Ebrio de dolor, no haciendo caso del peligro, Nadir persigue a los raptores. Un pendiah bachi (sargento) le cierra el paso; el kandjar del joven lo hunde a tierra sin vida; pero un ghoubam de estatura gigantesca cae sobre Nadir con la rapidez de un rayo.

La larga cimitarra del caballero del rey se hunde en el pecho del joven, que cae al suelo murmurando:

—¡Mi adorada Fátima!…

Un viejo de barba blanca, con la mirada ardiente como un tigre, vestido lujosamente, se le echa encima para rematarlo con un golpe de kemchir (lanza); pero Mirza, que había seguido a Nadir, se le pone delante, gritando con un acento terrible:

—¿Me reconoces, traidor?…

—¡Mirza! —exclamó el viejo retrocediendo—. ¿Tú todavía vivo?
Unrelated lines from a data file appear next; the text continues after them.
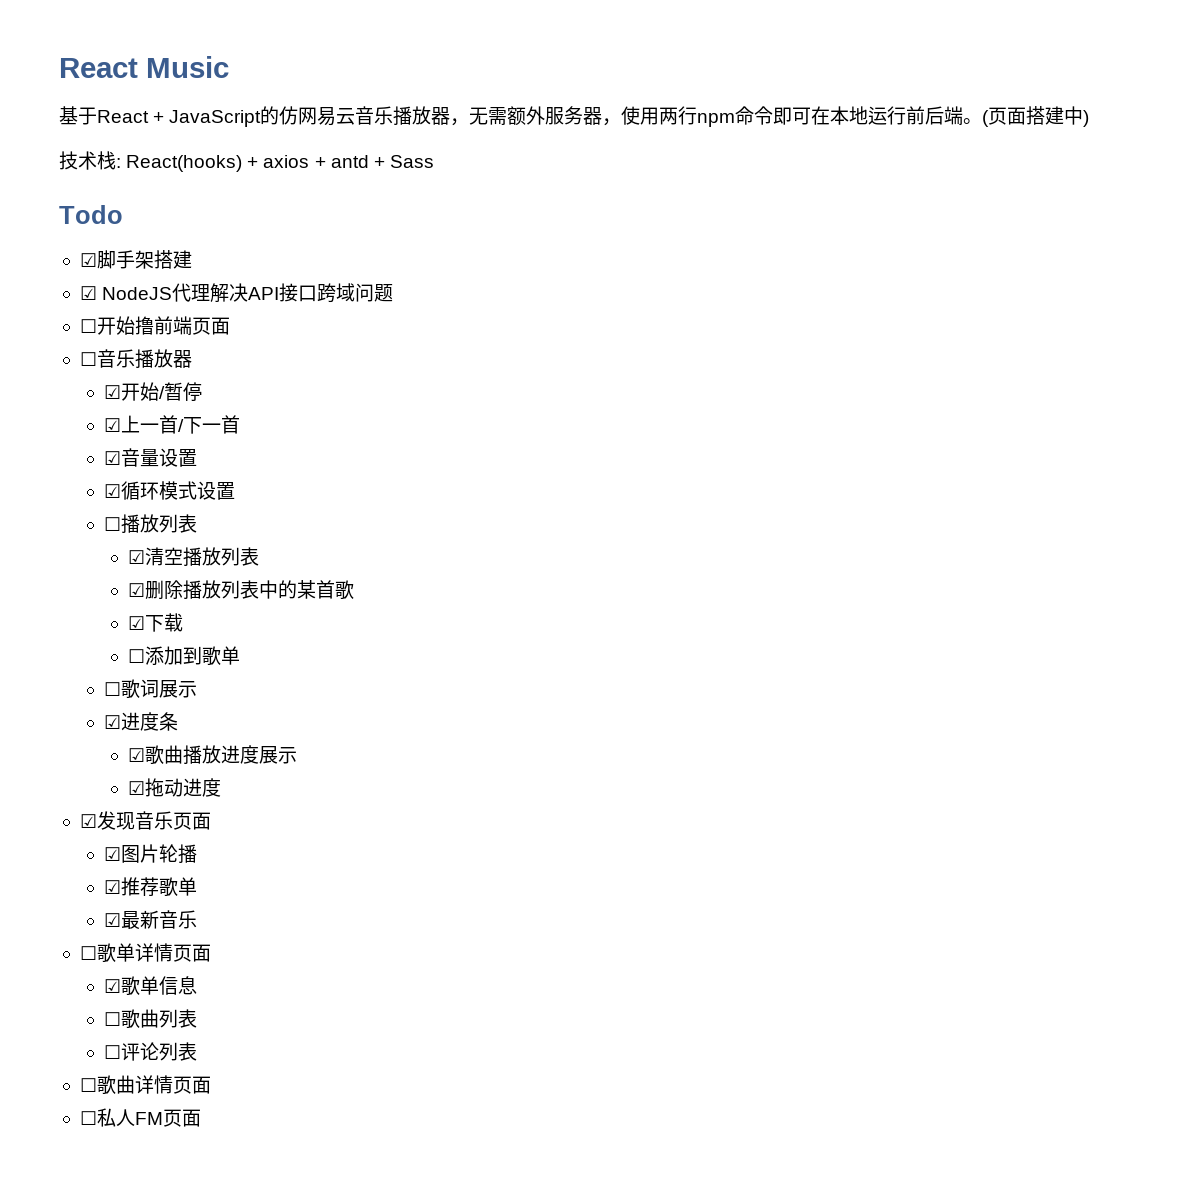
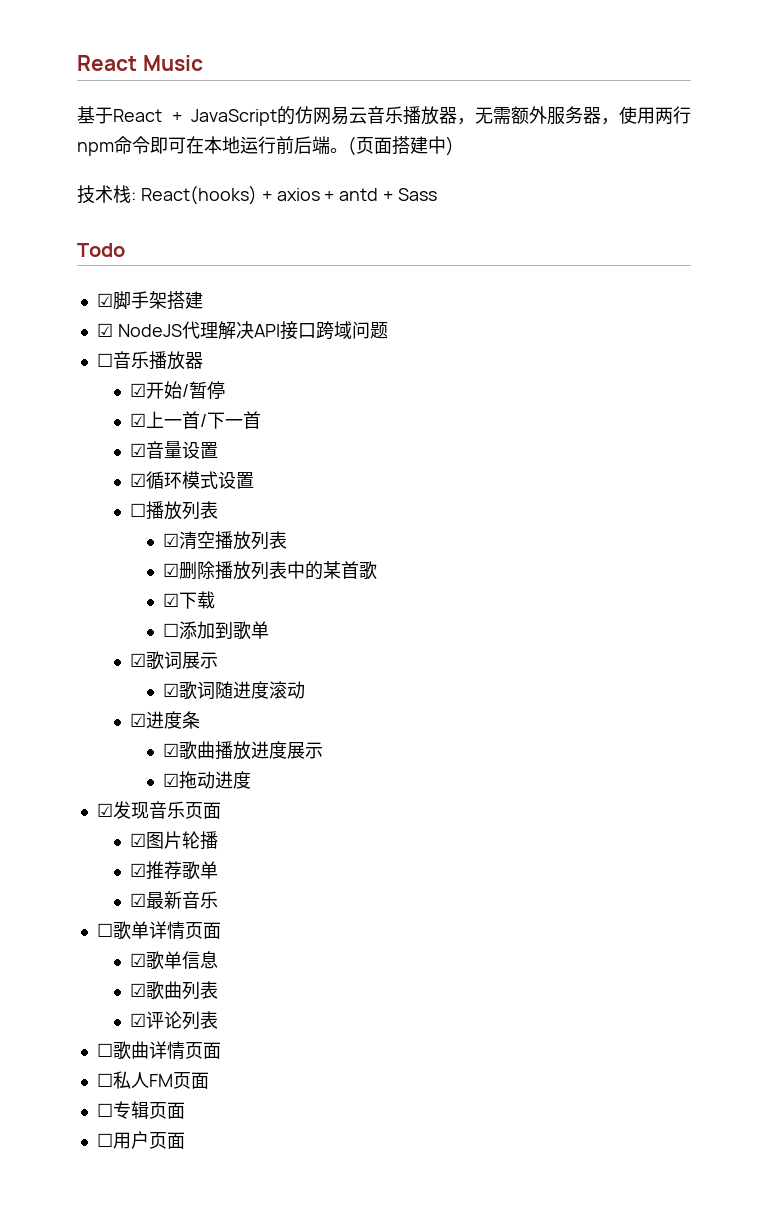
- ☐开始撸前端页面
- ☐歌词展示
+ ☑歌词展示
+ ☑歌词随进度滚动
- ☐歌曲列表
+ ☑歌曲列表
- ☐评论列表
+ ☑评论列表
+ ☐专辑页面
+ ☐用户页面

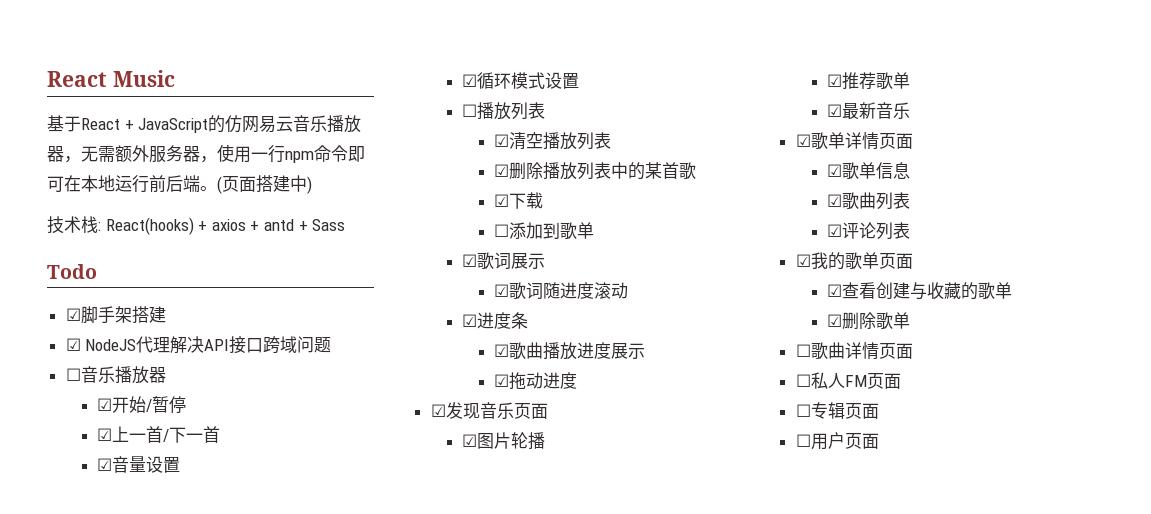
- 基于React + JavaScript的仿网易云音乐播放器，无需额外服务器，使用两行npm命令即可在本地运行前后端。
+ 基于React + JavaScript的仿网易云音乐播放器，无需额外服务器，使用一行npm命令即可在本地运行前后端。
- ☐歌单详情页面
+ ☑歌单详情页面
+ ☑我的歌单页面
+ ☑查看创建与收藏的歌单
+ ☑删除歌单

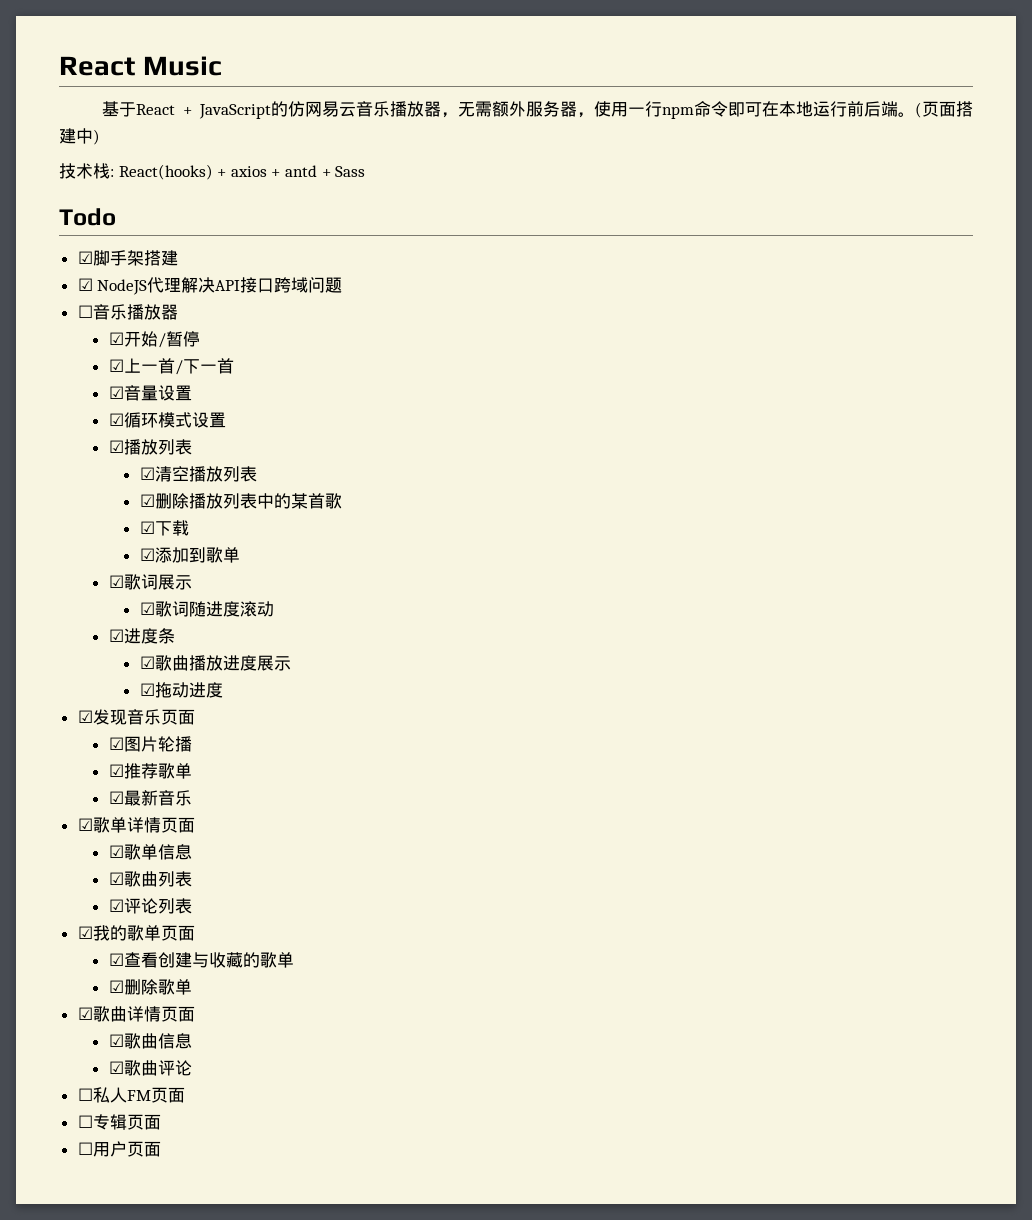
- ☐播放列表
+ ☑播放列表
- ☐添加到歌单
+ ☑添加到歌单
- ☐歌曲详情页面
+ ☑歌曲详情页面
+ ☑歌曲信息
+ ☑歌曲评论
—¡Sí, para castigarte, maldito!…

Mirza cayó encima de él con el kandjar empuñado; pero los guardias del rey, que huían desordenadamente a través del humo y las brasas, lo vieron y se lo llevaron consigo.

Cuando Mirza, que había caído al suelo, se incorporó, la amplia sala estaba llena de cadáveres y de heridos, que se arrastraban por las alfombras, emitiendo alaridos escalofriantes, desesperados.

En medio de aquel mar de humo, descubrió a un hombre alto que llevaba entre sus brazos robustos el cuerpo inanimado de Nadir.

—¡Harum! —gritó con voz sofocada.

—Huyamos, Mirza —respondió el montañés—. El castillo está a punto de hundirse.

—¿Ha muerto? —preguntó el pobre viejo ahogado en sollozos.

—No lo sé. ¡Huyamos o será demasiado tarde!…

Los dos montañeses, pasando por encima de los cadáveres y de los heridos, atravesaron corriendo la sala, bajaron precipitadamente las escaleras, se parapetaron en el humo que se hacía cada vez más denso en el corredor y salieron a campo abierto.

A la luz del inmenso incendio, vieron a los soldados del sha descender a la carrera los abismos de la gran montaña.

—¡Malditos para siempre!… —vociferó Mirza, mostrando los puños.

—Ven, viejo amigo —dijo Harum—. Allí arriba, entre las nieves, encontraremos mi tugurio.

Se encaramaron por las rocas y entraron en el bosque en el momento mismo en que el viejo castillo se hundía con inmenso fragor entre el torbellino del incendio.